Cohort-specific Inclusion Criteria:
Cohort 1:
- Failure of prior standard therapy, intolerance to standard therapy, ineligibility for standard therapy, or absence of a standard treatment regimen.
- Life expectancy ≥3 months.
Cohort 2:
- Newly diagnosed, treatment-naïve lung adenocarcinoma confirmed by pathology (histology/cytology).
- Resectable disease classified as stage IB-IIIA per AJCC 9th edition criteria.
- KRAS G12C/G12D/G12V/G13D mutation-positive by genomic testing.
Exclusion Criteria:
- Patients with a history of other malignancies.
- Presence of primary central nervous system (CNS) tumors, active CNS metastatic tumors, or carcinomatous meningitis, either historically or identified during screening.
- Uncontrolled moderate to massive serous cavity effusion.
- Confirmed presence of other classic gene variants.
- Known cardiac clinical symptoms or diseases that are poorly controlled.
- Unstable thrombotic events (e.g., deep vein thrombosis, arterial thrombosis, pulmonary embolism) requiring therapeutic intervention within 6 months prior to screening.
- Any active autoimmune disease or a history of autoimmune disease.
- Uncontrolled clinical disorders, psychiatric illnesses, or other significant diseases as assessed by the investigator that may interfere with informed consent, compromise interpretation of trial results, pose risks to participants, or otherwise hinder the achievement of trial objectives.
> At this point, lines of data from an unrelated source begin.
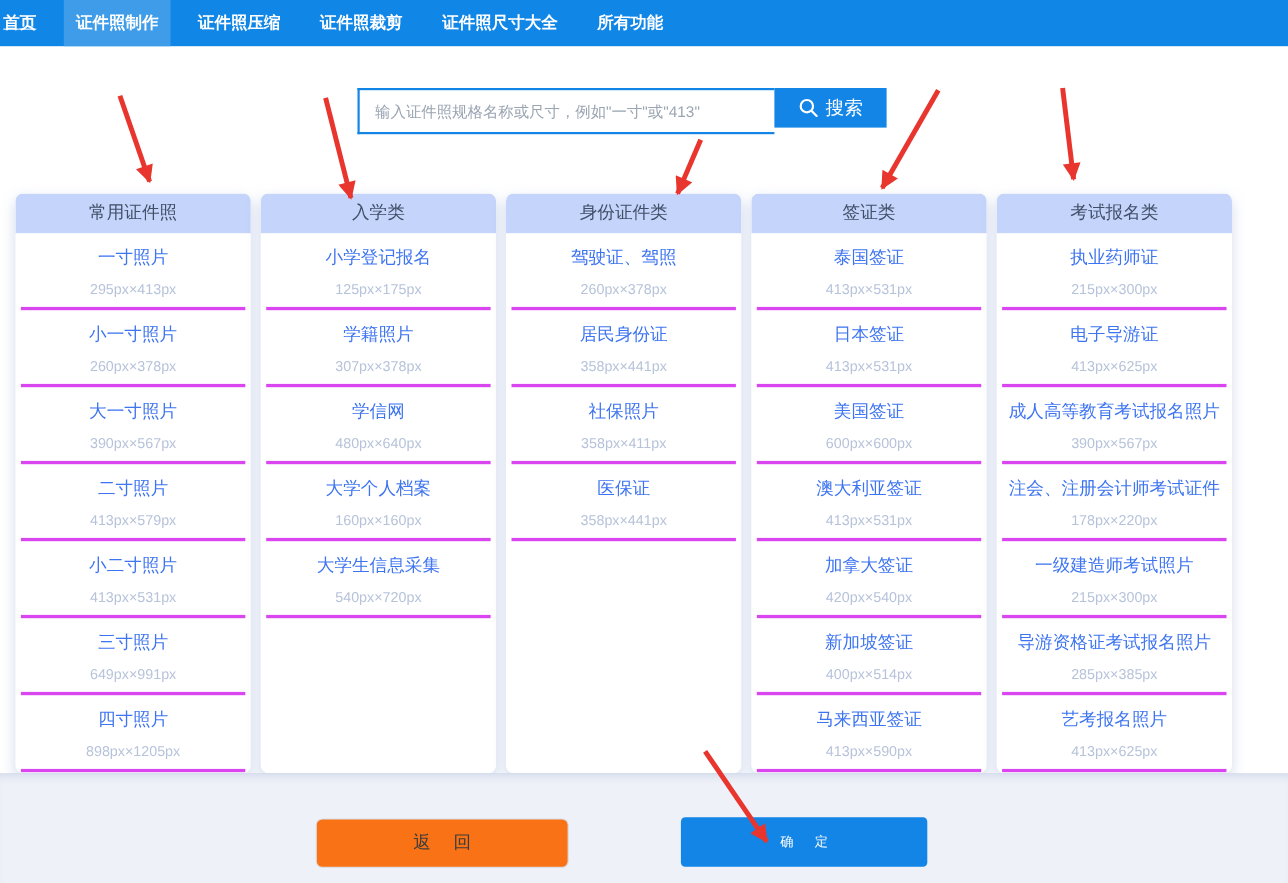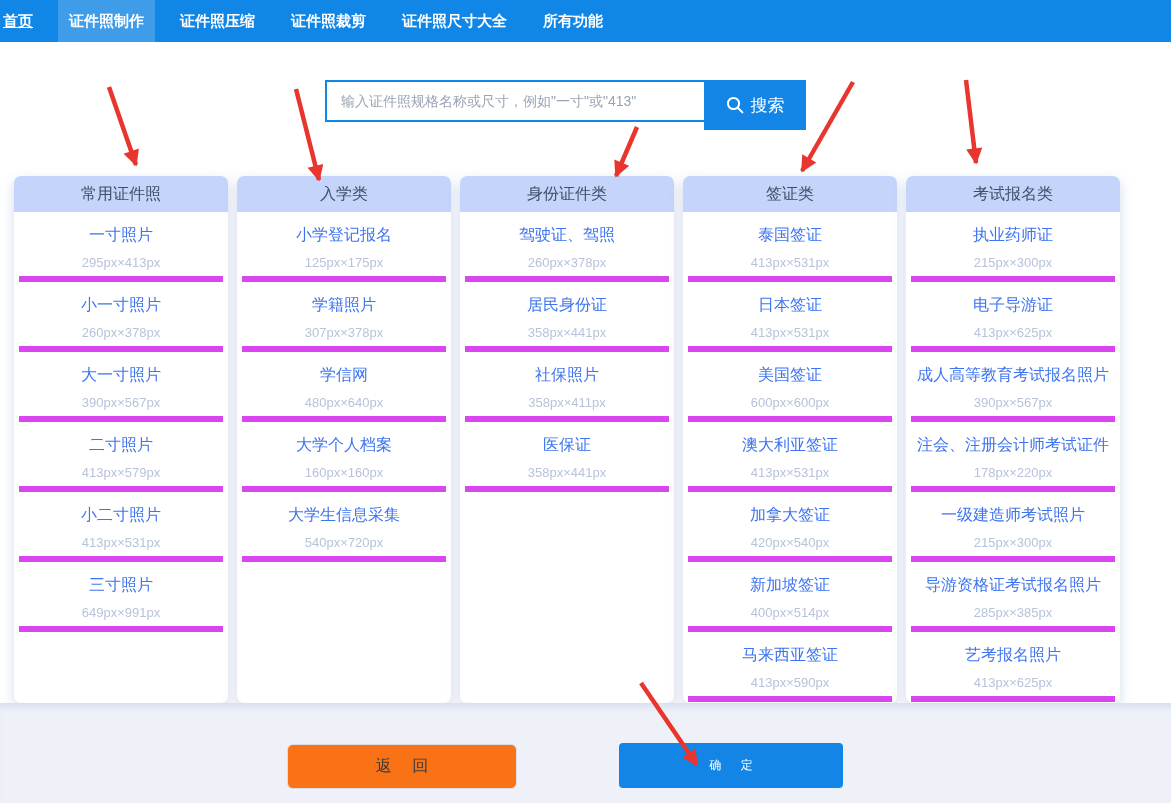"搜索" .search-btn { height: 50px -> 36px }
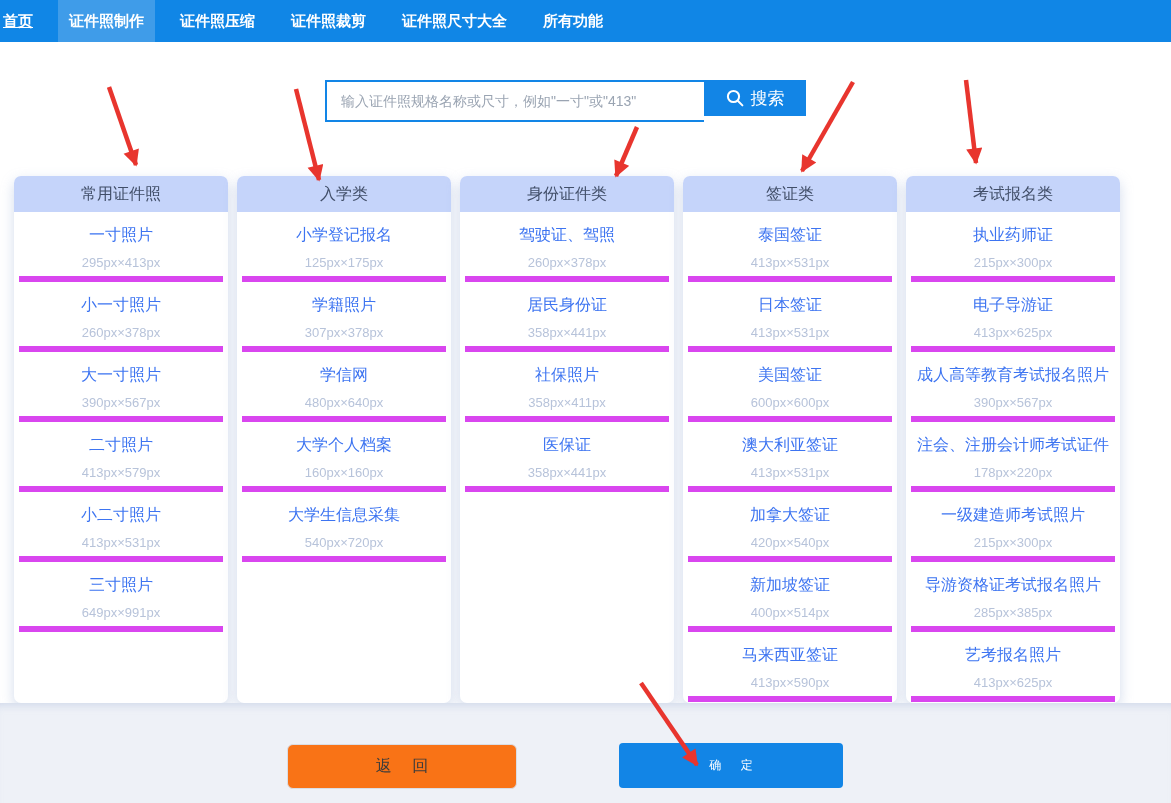"一寸照片" .spec-item { border-bottom: 6px solid #d946ef -> 3px solid #d946ef }
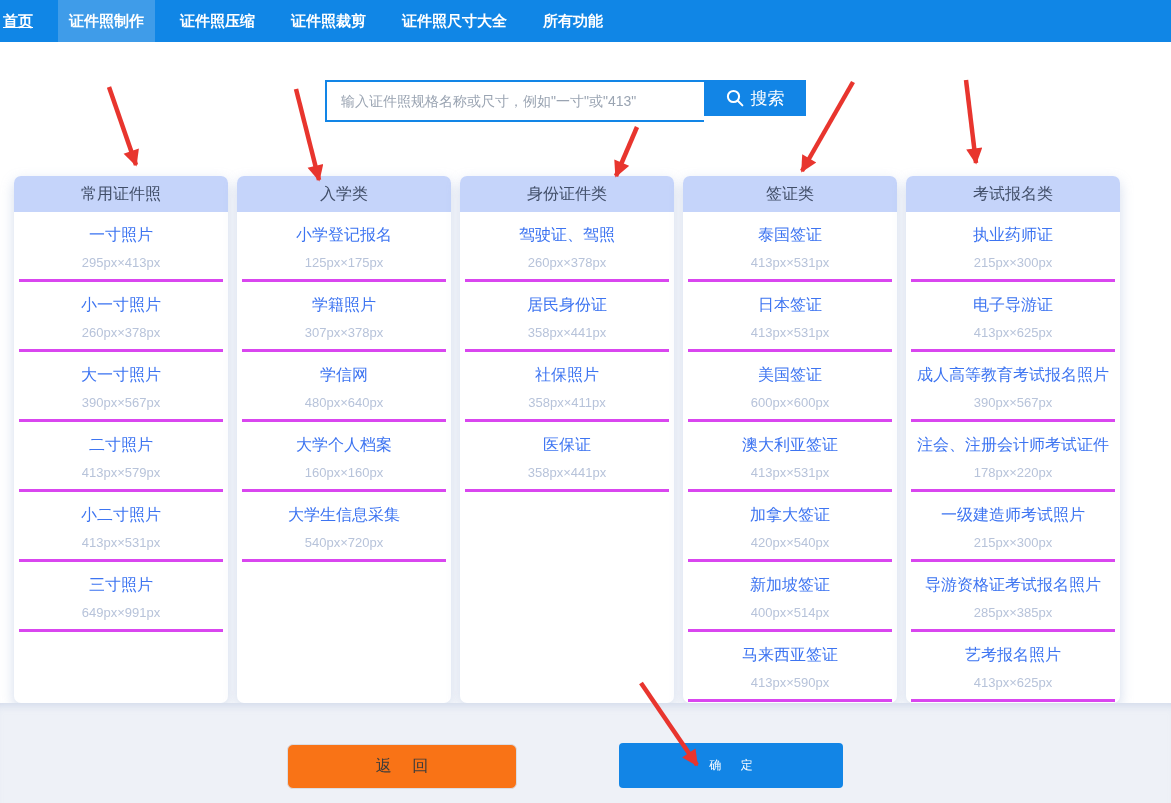"四寸照片" div.spec-item { html: none -> <div> <div>四寸照片</div> <div>898px×1205px</div> </div> }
- History of interstitial pneumonia or suspected interstitial pneumonia; or pulmonary abnormalities that may interfere with the detection or management of suspected drug-related pulmonary toxicity during the trial.
- Hypersensitivity to the investigational drug (including any excipients).
- Patients who received anti-tumor therapy within 4 weeks prior to the first dose, or those with unresolved adverse reactions (except alopecia) from prior anti-tumor therapy (NCI CTCAE > grade 1).
- Systemic use of corticosteroids (>10 mg/day prednisone or equivalent) or other immunosuppressants within 14 days prior to the first dose.
- Participants who received drugs of the same class within 6 months prior to the first dose.
- Prior organ transplantation or allogeneic hematopoietic stem cell transplantation.
- Active hepatitis B virus (HBV), hepatitis C virus (HCV), human immunodeficiency virus (HIV), or syphilis infection.
- Active tuberculosis (TB) or a history of active TB; or severe acute/chronic infections requiring systemic treatment.
- Pregnant or lactating women.
- Any other factors deemed by the investigator to render the participant unsuitable for trial participation.